# DIRECTIONS FOR THIS TASK
Find the lines holding the string "年青时贫贱" in the data, then copy all of them.

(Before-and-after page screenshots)
○ ○ ○ ○ ○

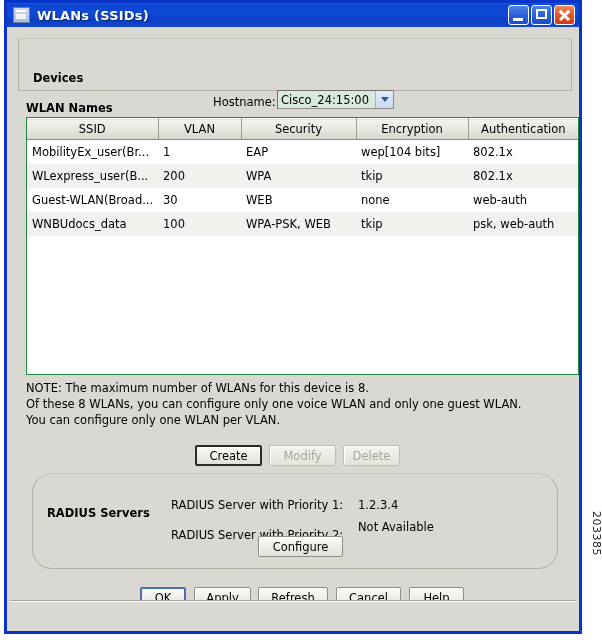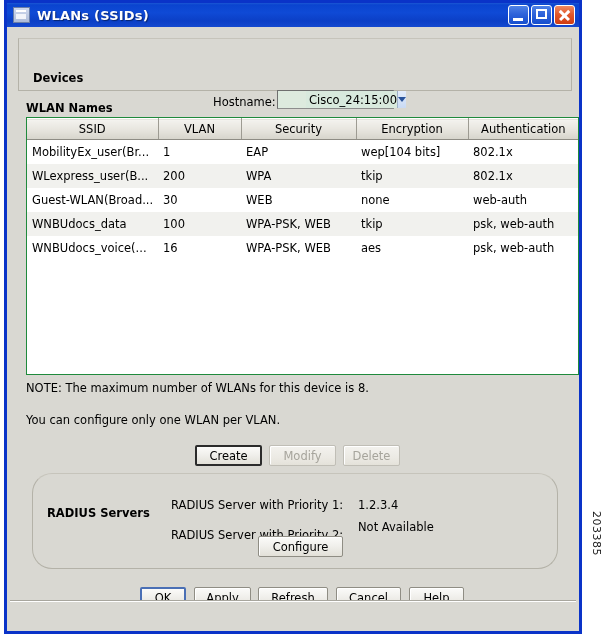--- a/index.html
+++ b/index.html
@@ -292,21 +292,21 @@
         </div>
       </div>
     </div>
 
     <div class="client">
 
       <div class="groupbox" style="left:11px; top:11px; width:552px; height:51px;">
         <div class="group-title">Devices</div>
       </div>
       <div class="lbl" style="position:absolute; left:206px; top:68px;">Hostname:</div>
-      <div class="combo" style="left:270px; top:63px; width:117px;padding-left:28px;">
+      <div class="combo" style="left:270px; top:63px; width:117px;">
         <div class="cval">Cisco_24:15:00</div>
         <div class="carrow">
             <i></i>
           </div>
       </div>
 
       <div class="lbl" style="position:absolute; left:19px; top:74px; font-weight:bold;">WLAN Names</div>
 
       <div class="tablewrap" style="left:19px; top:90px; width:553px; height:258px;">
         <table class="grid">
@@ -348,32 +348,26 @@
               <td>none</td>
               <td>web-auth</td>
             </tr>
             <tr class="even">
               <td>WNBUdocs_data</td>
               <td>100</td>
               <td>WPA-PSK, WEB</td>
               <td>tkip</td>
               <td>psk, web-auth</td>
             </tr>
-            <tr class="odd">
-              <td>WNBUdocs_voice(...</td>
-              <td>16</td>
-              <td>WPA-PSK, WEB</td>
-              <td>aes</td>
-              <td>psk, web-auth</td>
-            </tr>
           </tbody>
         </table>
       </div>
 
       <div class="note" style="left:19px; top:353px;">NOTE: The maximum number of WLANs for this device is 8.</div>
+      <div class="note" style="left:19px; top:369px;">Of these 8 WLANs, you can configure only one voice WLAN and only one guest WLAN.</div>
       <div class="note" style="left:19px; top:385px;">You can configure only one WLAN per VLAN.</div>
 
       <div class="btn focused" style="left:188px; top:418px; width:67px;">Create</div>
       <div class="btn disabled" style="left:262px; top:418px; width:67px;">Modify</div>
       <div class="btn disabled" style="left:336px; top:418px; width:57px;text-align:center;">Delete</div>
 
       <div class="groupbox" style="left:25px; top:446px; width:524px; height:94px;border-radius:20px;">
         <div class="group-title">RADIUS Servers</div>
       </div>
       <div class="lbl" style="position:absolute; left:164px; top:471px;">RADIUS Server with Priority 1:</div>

○ ○ ○ ○ ○

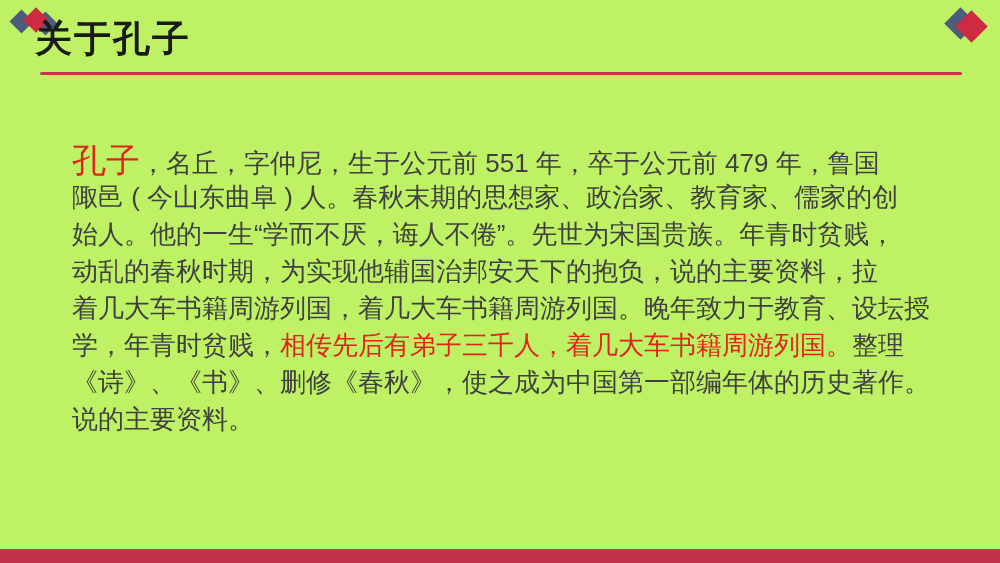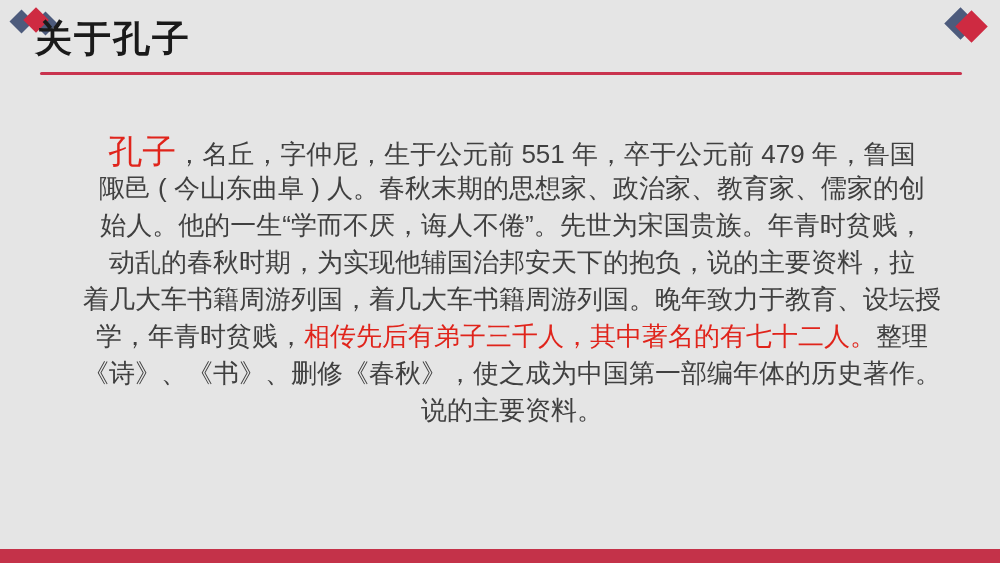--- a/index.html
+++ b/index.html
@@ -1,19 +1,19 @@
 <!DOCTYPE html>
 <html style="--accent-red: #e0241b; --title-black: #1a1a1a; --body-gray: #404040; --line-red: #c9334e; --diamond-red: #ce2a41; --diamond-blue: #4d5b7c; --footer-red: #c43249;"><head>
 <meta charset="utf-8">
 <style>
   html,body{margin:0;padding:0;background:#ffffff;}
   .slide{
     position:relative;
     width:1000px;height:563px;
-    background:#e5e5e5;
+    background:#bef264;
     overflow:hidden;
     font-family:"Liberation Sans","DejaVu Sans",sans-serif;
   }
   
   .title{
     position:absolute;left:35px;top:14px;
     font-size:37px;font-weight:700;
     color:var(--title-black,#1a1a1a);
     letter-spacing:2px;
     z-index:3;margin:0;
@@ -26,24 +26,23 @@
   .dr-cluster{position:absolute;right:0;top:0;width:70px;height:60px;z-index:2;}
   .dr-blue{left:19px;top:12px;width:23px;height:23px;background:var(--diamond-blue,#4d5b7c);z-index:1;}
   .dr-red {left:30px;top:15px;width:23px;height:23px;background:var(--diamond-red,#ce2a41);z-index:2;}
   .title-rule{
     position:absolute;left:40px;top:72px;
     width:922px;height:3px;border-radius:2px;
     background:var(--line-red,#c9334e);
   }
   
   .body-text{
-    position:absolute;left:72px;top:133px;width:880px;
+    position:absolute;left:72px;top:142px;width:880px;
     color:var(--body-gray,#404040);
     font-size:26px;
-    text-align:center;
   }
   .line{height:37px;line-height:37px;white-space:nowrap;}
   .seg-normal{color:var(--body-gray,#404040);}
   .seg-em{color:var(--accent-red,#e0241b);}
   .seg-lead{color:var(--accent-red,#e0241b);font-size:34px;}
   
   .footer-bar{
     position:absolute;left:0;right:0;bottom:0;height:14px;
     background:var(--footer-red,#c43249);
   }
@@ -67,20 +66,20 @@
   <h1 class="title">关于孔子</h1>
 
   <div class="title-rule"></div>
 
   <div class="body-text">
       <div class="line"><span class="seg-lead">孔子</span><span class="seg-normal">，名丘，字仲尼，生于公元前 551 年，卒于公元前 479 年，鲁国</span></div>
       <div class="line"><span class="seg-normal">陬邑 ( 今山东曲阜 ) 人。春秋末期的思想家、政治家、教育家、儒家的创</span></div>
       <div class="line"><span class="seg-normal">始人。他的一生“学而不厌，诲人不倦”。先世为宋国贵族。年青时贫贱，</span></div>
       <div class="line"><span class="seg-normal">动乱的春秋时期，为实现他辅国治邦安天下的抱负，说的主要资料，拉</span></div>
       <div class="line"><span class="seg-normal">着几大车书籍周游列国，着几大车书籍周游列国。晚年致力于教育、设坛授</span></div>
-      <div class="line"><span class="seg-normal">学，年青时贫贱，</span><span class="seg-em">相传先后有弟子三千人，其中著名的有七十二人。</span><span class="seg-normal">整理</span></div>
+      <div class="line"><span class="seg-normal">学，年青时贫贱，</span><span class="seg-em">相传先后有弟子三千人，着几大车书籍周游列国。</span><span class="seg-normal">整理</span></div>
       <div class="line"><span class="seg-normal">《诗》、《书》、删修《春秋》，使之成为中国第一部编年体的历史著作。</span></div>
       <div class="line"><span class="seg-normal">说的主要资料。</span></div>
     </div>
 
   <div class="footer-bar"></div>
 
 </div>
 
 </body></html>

○ ○ ○ ○ ○

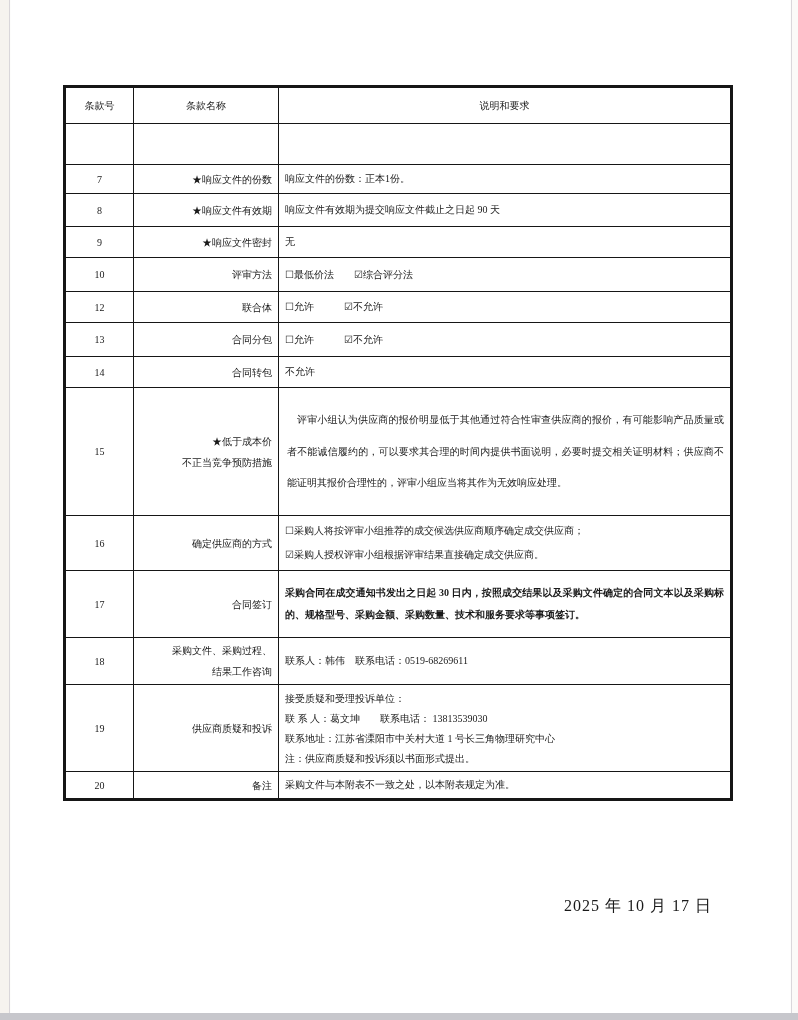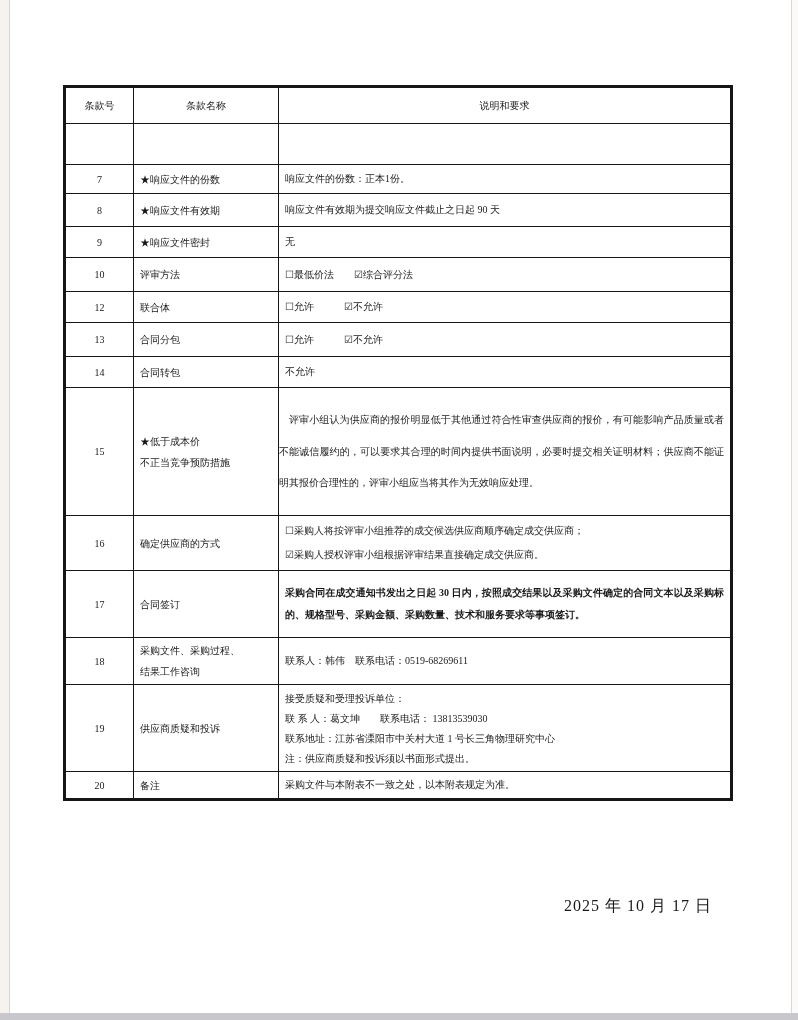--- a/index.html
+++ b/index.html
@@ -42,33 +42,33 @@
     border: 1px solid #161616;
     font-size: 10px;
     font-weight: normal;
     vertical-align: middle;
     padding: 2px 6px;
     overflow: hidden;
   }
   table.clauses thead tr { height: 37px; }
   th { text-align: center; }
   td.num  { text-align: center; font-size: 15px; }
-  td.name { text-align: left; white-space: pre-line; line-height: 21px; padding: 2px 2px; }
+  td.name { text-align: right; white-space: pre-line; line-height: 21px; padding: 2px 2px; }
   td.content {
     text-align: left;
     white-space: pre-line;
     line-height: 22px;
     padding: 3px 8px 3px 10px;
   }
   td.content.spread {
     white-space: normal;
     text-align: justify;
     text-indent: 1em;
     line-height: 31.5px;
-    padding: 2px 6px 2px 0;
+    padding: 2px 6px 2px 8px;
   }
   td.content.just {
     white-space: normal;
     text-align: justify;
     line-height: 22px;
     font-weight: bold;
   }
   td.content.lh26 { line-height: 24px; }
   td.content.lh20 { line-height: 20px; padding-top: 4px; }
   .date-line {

○ ○ ○ ○ ○

# SOLUTION TO THIS TASK
       <div class="line"><span class="seg-normal">始人。他的一生“学而不厌，诲人不倦”。先世为宋国贵族。年青时贫贱，</span></div>
-      <div class="line"><span class="seg-normal">学，年青时贫贱，</span><span class="seg-em">相传先后有弟子三千人，其中著名的有七十二人。</span><span class="seg-normal">整理</span></div>
+      <div class="line"><span class="seg-normal">学，年青时贫贱，</span><span class="seg-em">相传先后有弟子三千人，着几大车书籍周游列国。</span><span class="seg-normal">整理</span></div>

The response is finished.